For instance, in order to have an average detection latency of 1 second A needs to poll every 2 seconds (assuming events happen randomly). If events happen about every 100 seconds, then 98% of those checks are wasted. On the other hand, if events happen on average every .1 second, then almost every check will retrieve one or more event, and polling can be efficient.

The way this seems to work in practice is that when Alice wants to post a microblog entry (a "blue"? a "sky"?), she posts it to her own PDS. If Bob is following Alice, his PDS somehow gets it from Alice's PDS. It's not clear to me from the specs whether this is done by having Alice's PDS notify Bob's PDS or by having Bob's PDS poll. You probably want some kind of notification system, especially if there are going to be small PDSes, but the documents don't seem to specify that in enough detail to make it work. Similarly, when Bob decides to like one of Alice's her posts, he notifies his PDS and other PDSs, including Alice's pick that up. It appears that when he wants to follow Alice, he notifies his PDS, which notifies Alice's PDS which (I think) only succeeds if Alice's PDS agrees.

As I said above, this is mostly kind of the natural design, but there are two somewhat less obvious features.

Portable Identity #

In most distributed systems that I've seen, identity is tied to the server that you use. For example, if you use Gmail and your address is [email protected], then you can't just pick up your email account and move it to Hotmail. With some work you can move the emails themselves but your address will be [email protected]. The situation is a little more complicated than this because it's possible to use Gmail to host your own domain, in which case you could transfer it to another service, but all the addresses in the same domain share the same service; you can't have [email protected] be on Gmail and [email protected] be on Fastmail.
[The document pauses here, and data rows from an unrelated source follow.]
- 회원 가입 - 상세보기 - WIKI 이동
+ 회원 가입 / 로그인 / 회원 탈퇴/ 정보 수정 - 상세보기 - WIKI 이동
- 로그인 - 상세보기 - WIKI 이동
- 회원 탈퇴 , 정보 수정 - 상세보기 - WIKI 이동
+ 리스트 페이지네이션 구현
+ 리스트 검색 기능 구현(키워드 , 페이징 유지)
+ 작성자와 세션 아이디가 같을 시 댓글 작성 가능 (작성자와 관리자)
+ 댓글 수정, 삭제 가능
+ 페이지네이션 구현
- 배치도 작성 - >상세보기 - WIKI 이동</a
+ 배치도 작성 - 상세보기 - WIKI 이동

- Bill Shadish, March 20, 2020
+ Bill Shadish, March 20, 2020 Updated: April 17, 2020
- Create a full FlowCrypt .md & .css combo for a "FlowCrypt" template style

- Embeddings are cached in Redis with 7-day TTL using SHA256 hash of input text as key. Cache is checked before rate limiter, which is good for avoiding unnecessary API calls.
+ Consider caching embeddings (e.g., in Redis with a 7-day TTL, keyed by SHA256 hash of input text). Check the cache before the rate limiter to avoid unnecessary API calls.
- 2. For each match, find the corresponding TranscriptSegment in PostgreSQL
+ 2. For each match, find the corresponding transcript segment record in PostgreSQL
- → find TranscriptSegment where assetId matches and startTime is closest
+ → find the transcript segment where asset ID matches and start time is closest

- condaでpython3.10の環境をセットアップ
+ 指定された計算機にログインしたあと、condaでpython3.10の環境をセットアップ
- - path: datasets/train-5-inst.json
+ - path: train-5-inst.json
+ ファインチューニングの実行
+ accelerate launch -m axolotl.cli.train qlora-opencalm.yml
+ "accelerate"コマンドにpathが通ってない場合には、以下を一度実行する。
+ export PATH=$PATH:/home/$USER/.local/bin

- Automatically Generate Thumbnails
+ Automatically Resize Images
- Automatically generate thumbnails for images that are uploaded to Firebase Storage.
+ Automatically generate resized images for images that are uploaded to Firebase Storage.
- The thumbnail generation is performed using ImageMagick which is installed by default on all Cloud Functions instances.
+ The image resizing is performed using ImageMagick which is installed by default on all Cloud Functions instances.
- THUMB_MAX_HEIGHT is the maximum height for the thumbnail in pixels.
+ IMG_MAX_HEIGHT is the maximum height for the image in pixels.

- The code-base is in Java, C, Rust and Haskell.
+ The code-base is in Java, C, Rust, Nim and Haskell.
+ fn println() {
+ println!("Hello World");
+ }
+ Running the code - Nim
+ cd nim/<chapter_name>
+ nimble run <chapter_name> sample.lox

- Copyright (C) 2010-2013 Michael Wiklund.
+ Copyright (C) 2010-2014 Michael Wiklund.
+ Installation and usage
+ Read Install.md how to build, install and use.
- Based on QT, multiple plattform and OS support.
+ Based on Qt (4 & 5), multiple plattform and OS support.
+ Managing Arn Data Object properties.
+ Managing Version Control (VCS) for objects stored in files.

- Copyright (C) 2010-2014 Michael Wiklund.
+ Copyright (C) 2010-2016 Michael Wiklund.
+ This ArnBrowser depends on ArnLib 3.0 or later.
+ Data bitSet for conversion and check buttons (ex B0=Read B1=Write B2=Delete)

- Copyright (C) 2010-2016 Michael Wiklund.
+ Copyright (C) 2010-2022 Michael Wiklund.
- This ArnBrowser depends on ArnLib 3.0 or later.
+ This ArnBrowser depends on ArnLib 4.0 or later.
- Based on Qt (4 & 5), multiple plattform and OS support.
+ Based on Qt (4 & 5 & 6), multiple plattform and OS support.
The existing federated social networking systems I've seen seem to share this property. For instance, if you have an account on mastodon.social then your identity is effectively [email protected]; this allows a user on (say) mastodon.online to refer to you as https://mastodon.online/@[email protected], which admittedly looks kind of awkward. Note that this is hidden a bit by the UI because you can just refer to people on your own server by unqualified names. For instance, https://mastodon.online/@example is shorthand for https://mastodon.online/@[email protected].

ATP allows you to have a persistent identity that is portable between PDSes. It does so by introducing the computer scientist's favorite tool, another layer of indirection. The basic idea is that your identity is used to look up which PDS your data is actually stored on; that way you can move from PDS to PDS without changing your identity. The stated value proposition here is that if a PDS decides to block you then you just move to a different PDS and you can take all of your posts and followers with you.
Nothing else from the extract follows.